Petitioners assert they are not liable for the additions to tax for negligence
under section 6653(a) because they relied on the advice of their tax return
preparer. However, they introduced no evidence to support this argument, which
was made for the first time on brief. In addition, we have found that
petitioners' legal fees are not deductible under
Gilmore, and there was
no evidence that petitioners made any effort to determine the propriety of their
claimed deductions or to establish any plausible arguments in support of the
deductions. Negligence under section 6653(a) is the lack of due care or failure
to act as a reasonable person would act under the same circumstances where there
is a legal duty to act.
Neely
v. Commissioner, 85 T.C. 934, 947 (1985). Petitioners bear the burden
of proof with respect to additions to tax for negligence. Rule 142(a);
Luman
v. Commissioner, 79 T.C. 846, 860 [*101] (1982).
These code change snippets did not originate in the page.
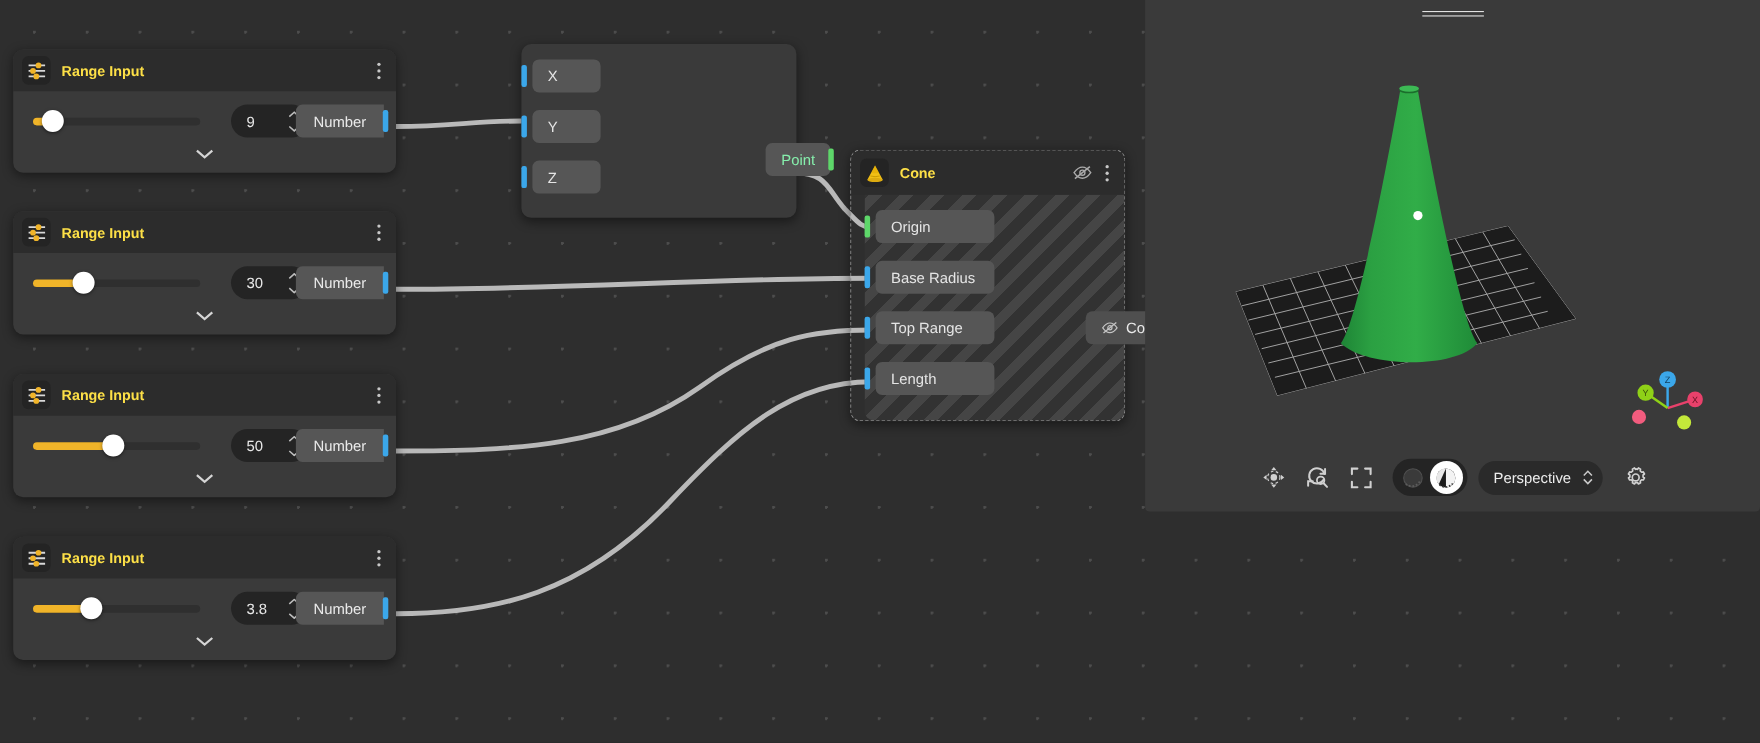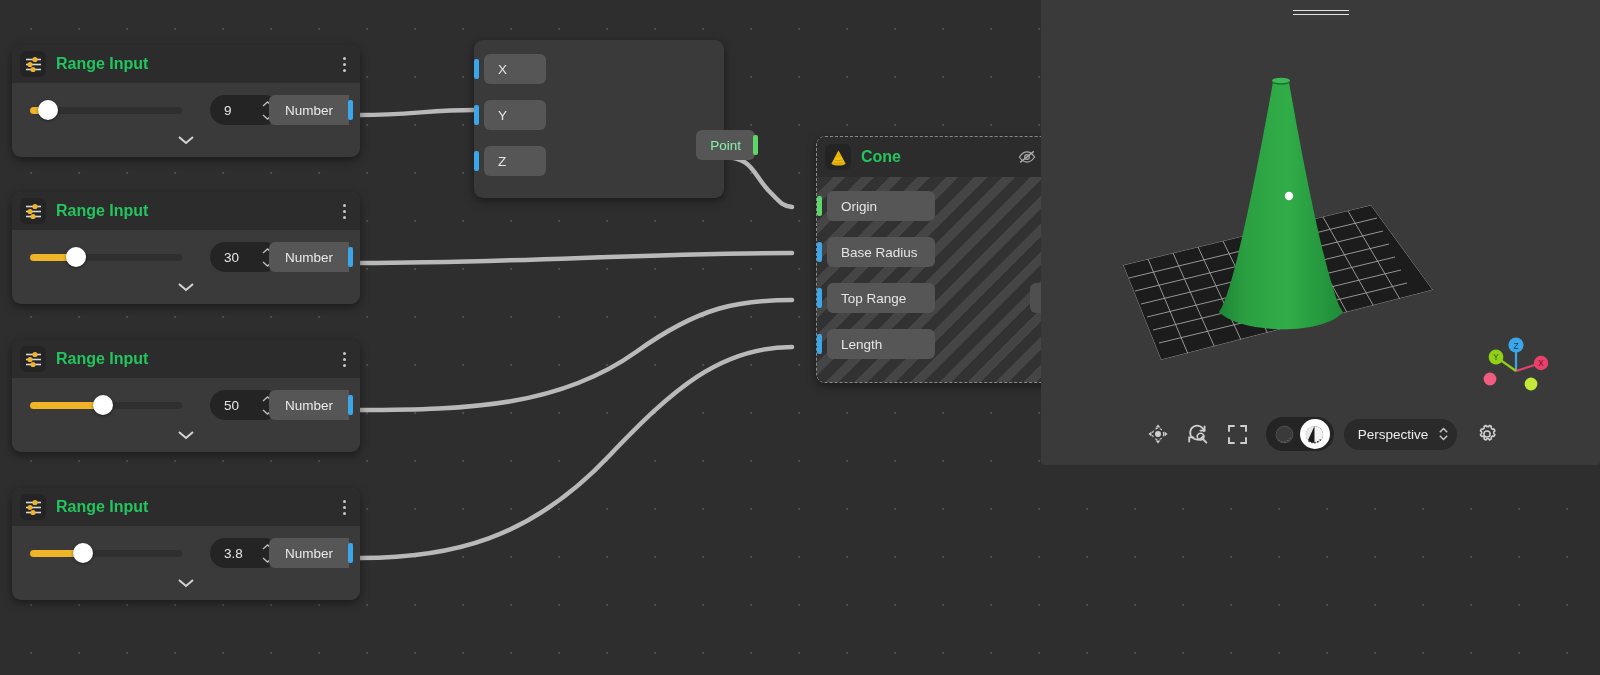--- a/index.html
+++ b/index.html
@@ -34,22 +34,22 @@
     box-shadow: 0 3px 10px rgba(0,0,0,.45);
   }
   .node-header {
     display: flex; align-items: center;
     height: 38px;
     padding: 0 6px 0 8px;
     background: #2c2c2c;
     border-radius: 9px 9px 0 0;
   }
   .node-title {
-    color: #22c55e;
-    font-size: 16px;
+    color: #fde047;
+    font-size: 13px;
     font-weight: bold;
     margin-left: 10px;
     flex: 1;
     white-space: nowrap;
   }
   .node-icon {
     width: 26px; height: 26px;
     border-radius: 6px;
     background: #242424;
     display: flex; align-items: center; justify-content: center;
@@ -166,20 +166,21 @@
     height: 205px;
     border-radius: 0 0 8px 8px;
     background-color: #3a3a3a;
     background-image: repeating-linear-gradient(
       -45deg,
       #454545 0px, #454545 9px,
       #323232 9px, #323232 20px
     );
     padding-top: 14px;
     overflow: visible;
+    margin-left: 12px;
   }
   .cone-body .port-in { width: 108px; margin-bottom: 16px; }
   .cone-out {
     position: absolute; right: -48px; top: 106px;
     display: flex; align-items: center; gap: 7px;
     height: 30px; background: #4f4f4f;
     border-radius: 6px; padding: 0 14px;
     color: #eaeaea; font-size: 13.5px;
   }
   .cone-out .port-dot-r { right: -3px; background: #b57edc; }
@@ -470,21 +471,21 @@
         <div class="port-dot-l"></div>
         <span>Z</span>
       </div>
       <div class="cp-out">
         <span>Point</span>
         <div class="port-dot-r"></div>
       </div>
     </div>
   </div>
 
-  <div class="node cone-node" style="left:816px; top:136px;">
+  <div class="node cone-node" style="left:773px; top:136px;">
     <div class="node-header">
       <div class="node-icon">
         <svg width="19" height="19" viewBox="0 0 19 19">
           <path d="M9.5 2.5 L16.5 15.5 Q9.5 17.6 2.5 15.5 Z" fill="#f2c015"></path>
           <path d="M9.5 2.5 L13 9 Q9.5 10 6 9 Z" fill="#e0a800" opacity="0.55"></path>
           <path d="M5.3 12 Q9.5 13.2 13.7 12" fill="none" stroke="#c99b00" stroke-width="0.9"></path>
           <ellipse cx="9.5" cy="15.6" rx="7" ry="1.9" fill="#ddab10"></ellipse>
         </svg>
       </div>
       <div class="node-title">Cone</div>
Petitioners have not carried their burden of proof.
Petitioners
[**11] had a substantial
understatement of income tax in 1982. Sec. 6661(b)(1)(A). Accordingly, they are
liable for the section 6661 addition to tax unless one of the exceptions of
section 6661(b)(2)(B) applies. The exception of section 6661(b)(2)(B)(i) will
not apply because as discussed above there was no substantial authority for
petitioner's treatment of the legal fees. The exception of section 6661(b)(2)(B)(ii)
will not apply because petitioners' 1982 return merely stated "Legal fees
re conservation of property held for production of income," which is not
adequate disclosure of the relevant facts affecting the tax treatment of the
legal fees. Accordingly, petitioners are liable for the addition to tax under
section 6661.
We do not rule on petitioners' relevancy objection to petitioner's testimony
before a Senate subcommittee because we have not relied on that testimony.
Decision will be entered for the respondent.